Unter dem Befehl meines Vaters, dachte Pascoe.
Er blickte übers Batteriedeck nach vorn. Herrick, Allday und der arme Neale waren hier auf und ab gegangen, auch Bolithos alter Steward Ferguson, der beim Kampf auf dem Vorschiff einen Arm verloren hatte.
Und jetzt stand er selber da. Als hätte er den Platz von seinem Onkel geerbt. Pascoe lächelte verlegen, aber ihm war etwas leichter zumute.
Leutnant Browne umklammerte jetzt schon so lange das Dollbord des kleinen Beiboots, daß sich seine Hand wie abgestorben anfühlte. Seit sie vom schützenden Rumpf der Brigg abgelegt hatten, war er von Zweifeln und Augenblicken nackter Angst gequält worden.
Die dick umwickelten Riemen hoben und senkten sich weiter gleichmäßig, ein Steuermannsmaat duckte sich neben dem Bootsführer mit dem beleuchteten Kompaß, den eine Persenning abdeckte.
Leutnant Searle ergriff das Wort.»Wenn meine Berechnungen stimmen, sollten wir jetzt nahe dran sein. Aber nach dem, was ich sehe, könnten wir genausogut auf China zuhalten.»
Immer wieder spähte Browne mit salzgeröteten Augen von links nach rechts. Einmal spürte er, wie das Boot in einer unvermuteten Querströmung versetzt wurde und gierte, und hörte den Maat neue Anweisungen für den Bootsführer murmeln.
Lange konnte es nicht mehr dauern. An Steuerbord ragte plötzlich aus der schwarzen Nacht eine noch schwärzere Felsnadel auf und blieb achteraus zurück; nur das veränderte Brandungsgeräusch hatte sie angekündigt.
Am Himmel zeigte sich kein Lichtschimmer.
Neben ihm erstarrte Searle plötzlich, und Browne fürchtete einen entsetzlichen Moment lang, er hätte ein französisches Wachboot entdeckt.
Aber Searle rief gedämpft:»Seht mal da! An Backbord voraus!«Aufgeregt packte er Brownes Arm.»Erstklassige Arbeit, Oliver!»
Browne wollte schlucken, aber sein Mund war wie ausgetrocknet. Er spähte scharf in die Finsternis, bis er glaubte, die Augen müßten ihm aus den Höhlen fallen.
Aber es stimmte.
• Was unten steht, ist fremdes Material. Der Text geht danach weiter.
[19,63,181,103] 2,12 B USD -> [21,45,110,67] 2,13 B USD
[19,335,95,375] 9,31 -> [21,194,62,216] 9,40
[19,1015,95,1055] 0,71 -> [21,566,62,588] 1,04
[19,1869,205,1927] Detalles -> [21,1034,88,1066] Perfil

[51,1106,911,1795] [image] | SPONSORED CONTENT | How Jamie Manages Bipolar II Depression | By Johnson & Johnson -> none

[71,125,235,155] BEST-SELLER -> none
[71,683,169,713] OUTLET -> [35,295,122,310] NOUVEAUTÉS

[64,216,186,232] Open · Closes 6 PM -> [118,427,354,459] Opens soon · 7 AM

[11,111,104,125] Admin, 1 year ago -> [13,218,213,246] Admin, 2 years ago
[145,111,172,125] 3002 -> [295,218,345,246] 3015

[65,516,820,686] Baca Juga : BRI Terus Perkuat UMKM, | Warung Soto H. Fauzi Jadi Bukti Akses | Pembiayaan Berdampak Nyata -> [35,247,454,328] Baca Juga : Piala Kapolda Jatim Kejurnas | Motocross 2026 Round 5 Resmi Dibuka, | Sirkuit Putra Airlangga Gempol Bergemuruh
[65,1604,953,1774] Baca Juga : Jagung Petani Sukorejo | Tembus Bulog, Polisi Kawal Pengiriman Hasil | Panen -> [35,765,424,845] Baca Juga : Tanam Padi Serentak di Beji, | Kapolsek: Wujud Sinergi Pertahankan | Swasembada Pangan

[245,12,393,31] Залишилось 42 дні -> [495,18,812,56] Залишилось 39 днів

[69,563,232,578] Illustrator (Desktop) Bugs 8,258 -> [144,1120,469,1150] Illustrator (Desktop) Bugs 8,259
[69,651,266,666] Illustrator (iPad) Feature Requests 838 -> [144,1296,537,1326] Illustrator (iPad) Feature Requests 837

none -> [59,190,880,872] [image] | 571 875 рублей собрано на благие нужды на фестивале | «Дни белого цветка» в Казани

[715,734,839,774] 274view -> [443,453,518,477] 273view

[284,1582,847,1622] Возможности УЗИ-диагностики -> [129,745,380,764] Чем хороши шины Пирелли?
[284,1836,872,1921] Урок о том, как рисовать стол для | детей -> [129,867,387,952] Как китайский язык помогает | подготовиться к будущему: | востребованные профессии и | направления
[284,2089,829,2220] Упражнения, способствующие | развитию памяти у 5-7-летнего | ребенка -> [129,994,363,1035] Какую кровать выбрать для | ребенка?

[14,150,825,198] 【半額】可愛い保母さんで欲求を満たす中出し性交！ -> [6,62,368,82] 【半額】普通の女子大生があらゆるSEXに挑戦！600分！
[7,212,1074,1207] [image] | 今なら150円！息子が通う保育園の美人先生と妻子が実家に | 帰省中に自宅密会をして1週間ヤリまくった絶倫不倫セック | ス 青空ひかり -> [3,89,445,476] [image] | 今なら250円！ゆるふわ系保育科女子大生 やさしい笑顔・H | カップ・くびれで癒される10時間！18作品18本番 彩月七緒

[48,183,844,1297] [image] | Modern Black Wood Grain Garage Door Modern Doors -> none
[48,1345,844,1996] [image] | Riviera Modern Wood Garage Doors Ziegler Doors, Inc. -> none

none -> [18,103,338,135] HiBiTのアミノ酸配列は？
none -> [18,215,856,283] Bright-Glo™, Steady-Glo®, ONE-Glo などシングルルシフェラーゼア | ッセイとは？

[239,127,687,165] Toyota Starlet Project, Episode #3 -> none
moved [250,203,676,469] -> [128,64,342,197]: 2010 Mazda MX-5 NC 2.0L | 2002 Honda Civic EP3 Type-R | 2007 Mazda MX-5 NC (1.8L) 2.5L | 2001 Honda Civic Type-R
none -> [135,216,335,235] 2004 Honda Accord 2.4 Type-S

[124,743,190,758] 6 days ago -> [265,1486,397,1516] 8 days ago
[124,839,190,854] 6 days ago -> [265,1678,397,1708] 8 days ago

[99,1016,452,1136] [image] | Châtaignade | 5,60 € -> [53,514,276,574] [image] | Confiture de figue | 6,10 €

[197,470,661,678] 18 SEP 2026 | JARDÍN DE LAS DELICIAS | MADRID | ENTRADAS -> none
Vor ihnen lag der halbmondförmige Strand, erkenntlich an der langen hellen Brandungskurve.
Ruhig bleiben, sagte er sich. Es konnte immer noch ein Irrtum sein. Der Felsen, an den er sich so gut zu erinnern glaubte, mochte aus diesem Blickwinkel ganz anders aussehen.
«Langsam jetzt! Riemen an!»
Die Restfahrt schob das Boot weiter, bis es mit einem Poltern und Knirschen auf den Strand auflief, das in ihren Ohren unerträglich laut klang. Browne fiel fast um, als einige Seeleute ins seichte Wasser sprangen, um das Boot höher auf den Sand zu ziehen. Sear-le paßte auf, daß die kleine Gruppe von sechs Männern wohlbehalten den Strand erreichte.»Haltet das Pulver trocken«, mahnte er heiser.»Nicholl, du läufst als Kundschafter voraus, aber bißchen plötzlich.»